In any case, even if the kinds of drastic tax reform proposed in this book are no more than a pipe-dream, Fair not Flat is worth reading for anyone interested in tax-reform.

 

Title: Jennifer Government
Author: Max Barry
Category: Fiction
Review written: 10 May 2003

The corporations have finally taken over the world. Everyone's last name is that of the company they work for. Even governments operate on a for-profit basis.

This is the slyly subversively darkly humorous setting for Max Barry's novel Jennifer Government. Jennifer, as her last name suggests, works for the government, and is out to investigate a possible series of murders and assassinations staged by Nike to sell its new line of shoes (as in "shoes worth killing for"). She soon finds herself deep in a plot filled with bungling nincompoops, ruthless corporate operators, old friends and older enemies, and NRA killer squads.

Max Barry, being Australian, leaves no sacred calf ungored in his superbly paced, extremely funny, and entirely unapologetic critique of hyper-libertarianism: namely, that an unregulated "free-market" with corporations fighting for what is most profitable would also bring about the best state of affairs for everyone.

A wonderful read.

 

Title: What Liberal Media?
Author: Eric Alterman
Category: Non-fiction
Review written: 10 May 2003

Media historian and journalist Eric Alterman takes on that perennial canard: the "liberal" media and its "liberal" agenda.

The myth of the "liberal" media has been repeated so often and so forcefully, that is seems almost ridiculous for someone to not just question this statement, but to actually argue that the opposite is in fact true---that the media is decidedly more forgiving of conservatives.

Alterman discusses not just extensive examples of conservative bias and liberal hatred in contemporary news coverage in print, radio, and TV, but also goes on to argue why the media is unlikely to be very liberal, to wit, it has to answer to those who fund its operations: media moguls and advertisers, who tend to be conservative.

Even better, Alterman attempts to put in context why people have come to accept the perception that the media is liberal. Prime among these reasons is the fact that the tide of political debate in the US has steadily shifted rightward ever since the 60s. The media themselves are so reflexively scared of liberal-bias accusation that they go out of their way to pander to conservatives (by both being lenient towards the right and being extra critical of the left).

A smart, readable, and timely book.

 

Title: Straight Talk on Investing
Author: Jack Brennan, Marta McCave
Category: Non-fiction
Review written: 3 April 2003

Simplicity is the most complex thing to understand and appreciate. Never more so than in the world of investing.

John Brennan, Vanguard's chairman, has written a good, readable, sober book on investing. The intended audience is both the novice and the supposed "expert" investor, and each of them has much to learn from it.

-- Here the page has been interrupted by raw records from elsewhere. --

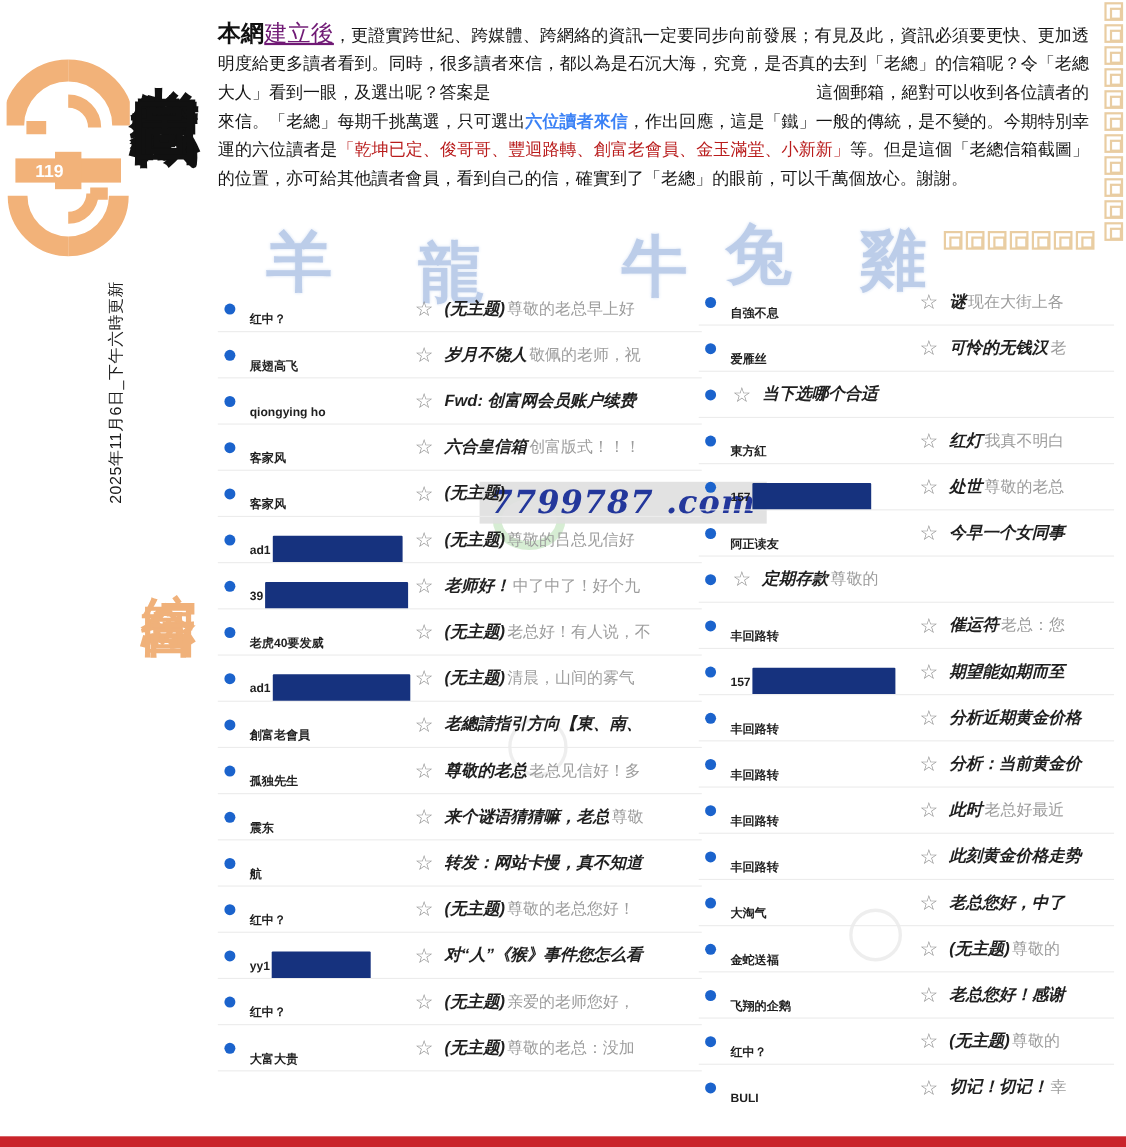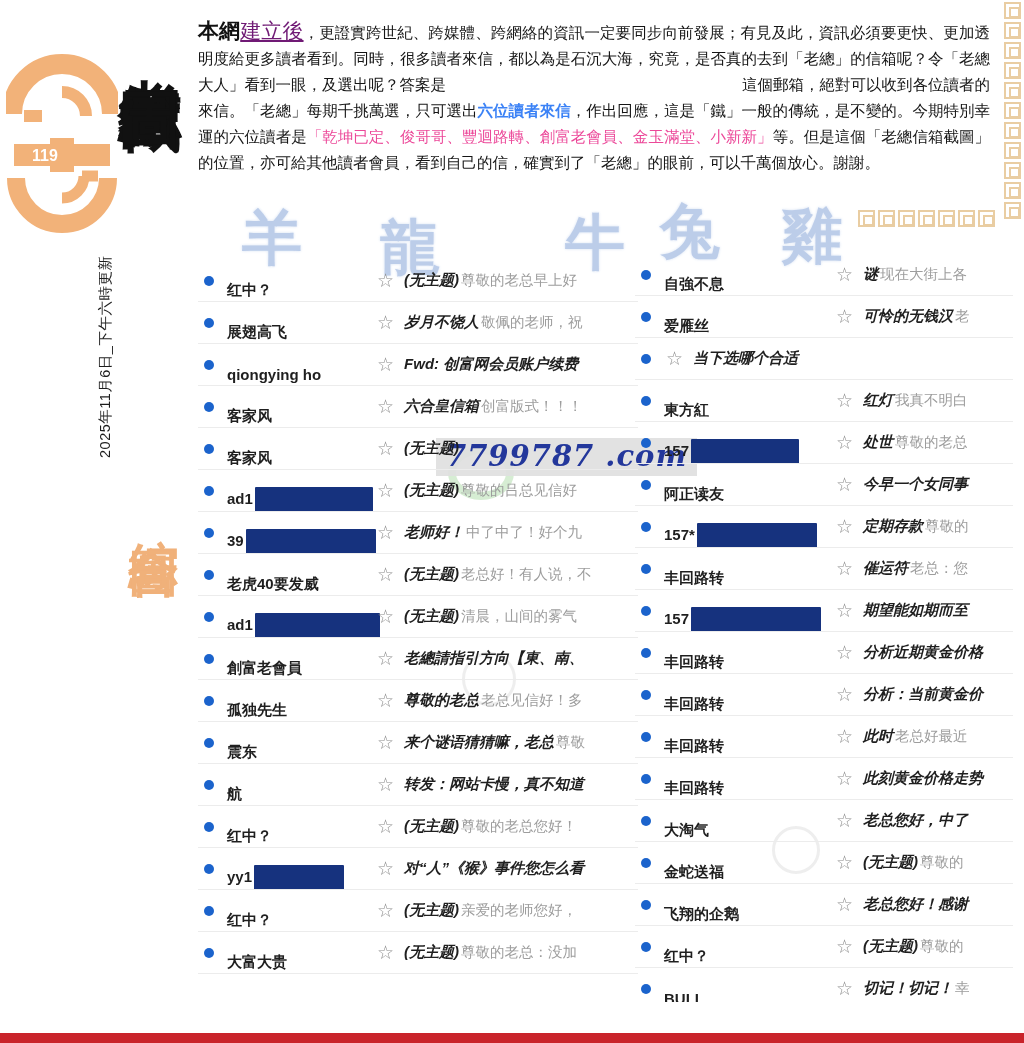"「乾坤已定、俊哥哥、豐迴路轉、創富老會員、金玉滿堂、小新新」" .hl-red { color: #ec4899 -> #b91c1c }
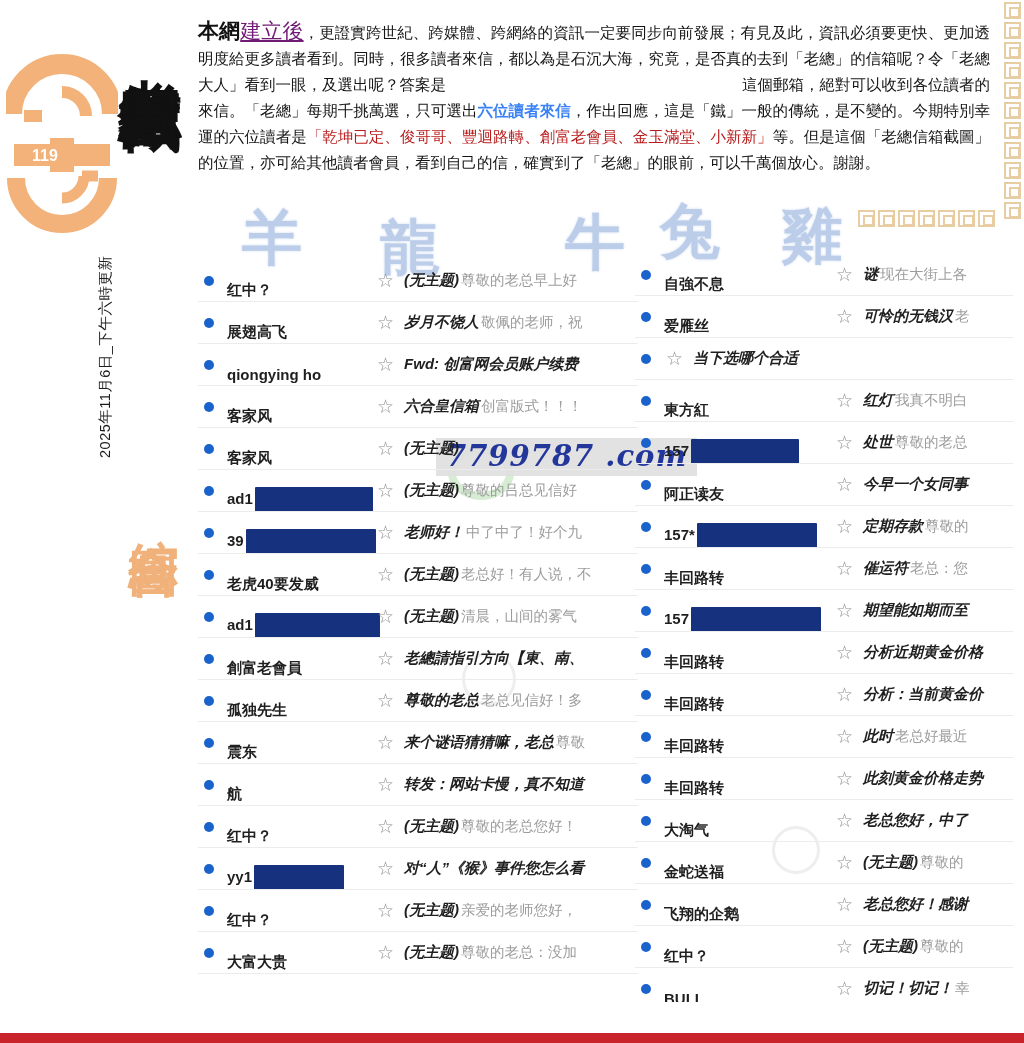"红中？" .sender { font-size: 15px -> 11px }
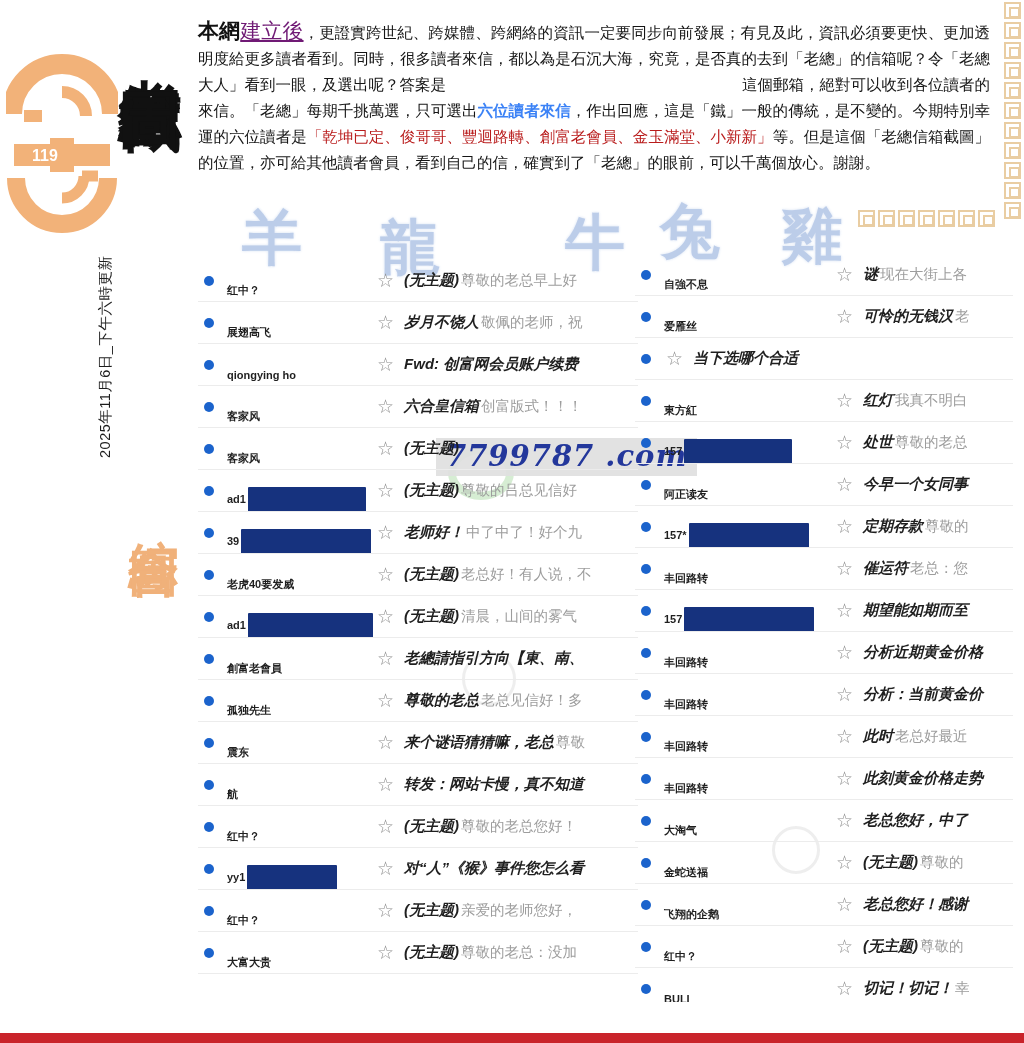"157*" span.sender { html: <span>157*<span></span></span> -> none }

Nothing in the book is particularly new or revolutionary. The advice in it is common-sense, and even surprisingly unrelated to the world of Wall Street (as when Brennan says that the most successful investment strategy is to live below your means). However, this is precisely why such books are valuable---the human psychology is so ingrained towards accepting ever increasing amounts of complexity in anything presented to it that it needs periodic doses of the virtues of simplicity to avoid getting side-tracked and ending up in trouble.

If you know of someone in their teen years, give them this book. It may be the best reading recommendation in their lives.